In [None]:
!pip install bert_score

In [None]:
import pandas as pd
from bert_score import score, BERTScorer
import matplotlib.pyplot as plt
from transformers import pipeline

In [None]:
df_baseline = pd.read_csv('falcon7b_baseline_eval.csv')
df_qa = pd.read_csv('andrew_fine_tune_falcon_7b.csv')
df_raw = pd.read_csv('falcon7b_finetuned_eval.csv')

In [None]:
scorer = BERTScorer(lang="en", rescale_with_baseline=True)

In [None]:
df_baseline

In [None]:
questions_BL = df_baseline['questions'].tolist()
ideal_answers_BL = df_baseline['answer'].tolist()
gen_answers_BL = df_baseline['model_answer'].tolist()

In [None]:
P_BL, R_BL, F1_BL = scorer.score(gen_answers_BL, ideal_answers_BL)

In [None]:
plt.hist(F1_BL, bins=20)
plt.xlabel("Score")
plt.ylabel("Counts")
plt.title('Falcon 7b Instruct Baseline F1 Score Distribution')
plt.style.use('ggplot')
plt.show()


In [None]:
average_precision_BL = P_BL.mean()
average_recall_BL = R_BL.mean()
average_f1_BL = F1_BL.mean()

scores = [average_precision_BL, average_recall_BL, average_f1_BL]
labels = ['Precision', 'Recall', 'F1 Score']

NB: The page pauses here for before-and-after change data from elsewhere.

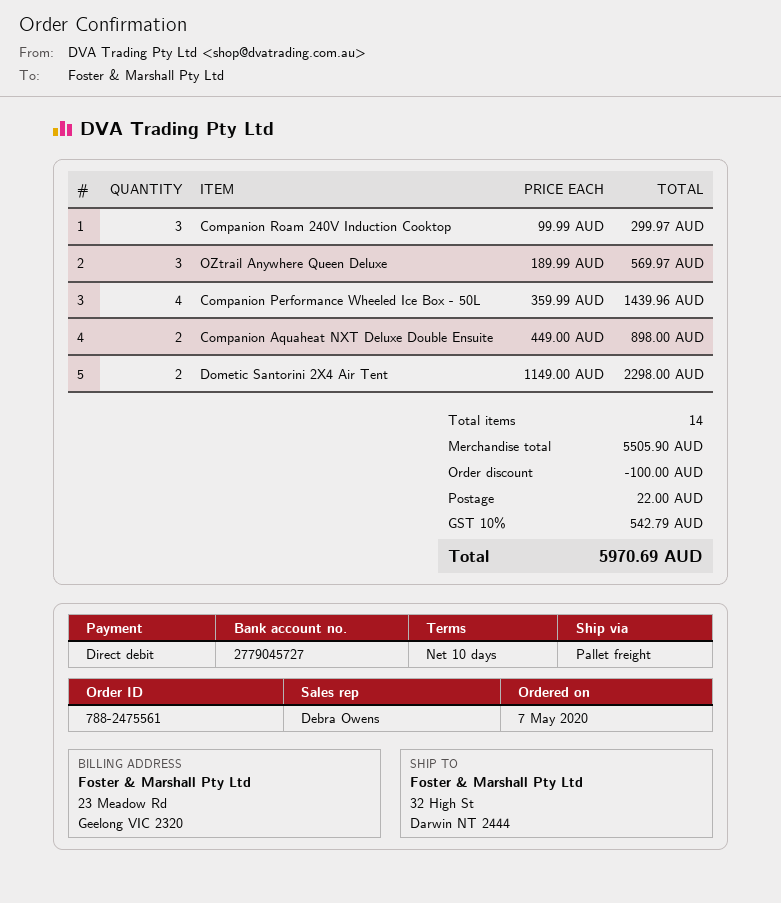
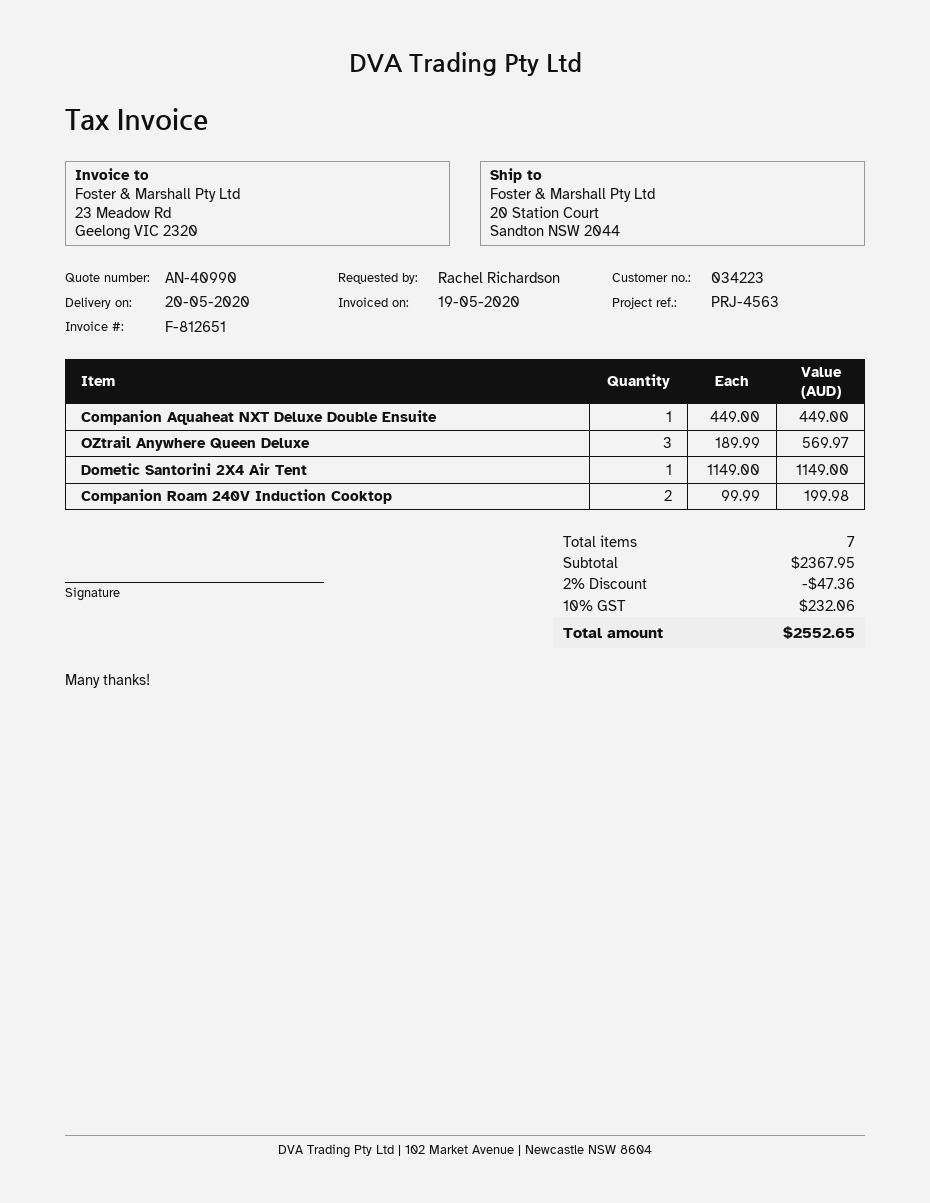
ship to: 32 High St, Darwin NT 2444 -> 20 Station Court, Sandton NSW 2044
Companion Roam 240V Induction Cooktop: 3 x 99.99 = 299.97 -> 2 x 99.99 = 199.98
Companion Performance Wheeled Ice Box - 50L: 4 x 359.99 = 1439.96 -> none
Companion Aquaheat NXT Deluxe Double Ensuite: 2 x 449.00 = 898.00 -> 1 x 449.00 = 449.00
Dometic Santorini 2X4 Air Tent: 2 x 1149.00 = 2298.00 -> 1 x 1149.00 = 1149.00
total quantity: 14 -> 7
subtotal: 5505.90 -> 2367.95
discount: 100.00 -> 47.36
shipping: 22.00 -> none
tax: 10% = 542.79 -> 10% = 232.06
total: 5970.69 -> 2552.65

plt.figure(figsize=(8, 6))

barlist = plt.bar(labels, scores, color=['blue', 'green', 'red'])

for idx, bar in enumerate(barlist):
    height = bar.get_height()
    plt.text(bar.get_x() + bar.get_width()/2., height, f'{scores[idx]:.3f}', ha='center', va='bottom')


plt.xlabel('Metrics')
plt.ylabel('Scores')
plt.title('Falcon 7b Instruct Baseline Average Precision, Recall, and F1 Score')
plt.style.use('ggplot')


plt.show()

In [None]:
df_qa

In [None]:

questions_QA = df_qa['Question'].tolist()
ideal_answers_QA = df_qa['Expected Answer'].tolist()
gen_answers_QA = df_qa['Actual Answer'].tolist()

# Score the QA dataset
P_QA, R_QA, F1_QA = scorer.score(gen_answers_QA, ideal_answers_QA)

# Plot the F1 score distribution for the QA data
plt.hist(F1_QA, bins=20)
plt.xlabel("Score")
plt.ylabel("Counts")
plt.title('Falcon 7b Instruct QA F1 Score Distribution')
plt.style.use('ggplot')
plt.show()

# Calculate average scores for the QA data
average_precision_QA = P_QA.mean()
average_recall_QA = R_QA.mean()
average_f1_QA = F1_QA.mean()

# Define the scores and labels for plotting
scores_QA = [average_precision_QA, average_recall_QA, average_f1_QA]
labels_QA = ['Precision', 'Recall', 'F1 Score']

# Create the bar chart for average scores
plt.figure(figsize=(8, 6))
barlist = plt.bar(labels_QA, scores_QA, color=['blue', 'green', 'red'])

# Add text labels to each bar
for idx, bar in enumerate(barlist):
    height = bar.get_height()
    plt.text(bar.get_x() + bar.get_width()/2., height, f'{scores_QA[idx]:.3f}', ha='center', va='bottom')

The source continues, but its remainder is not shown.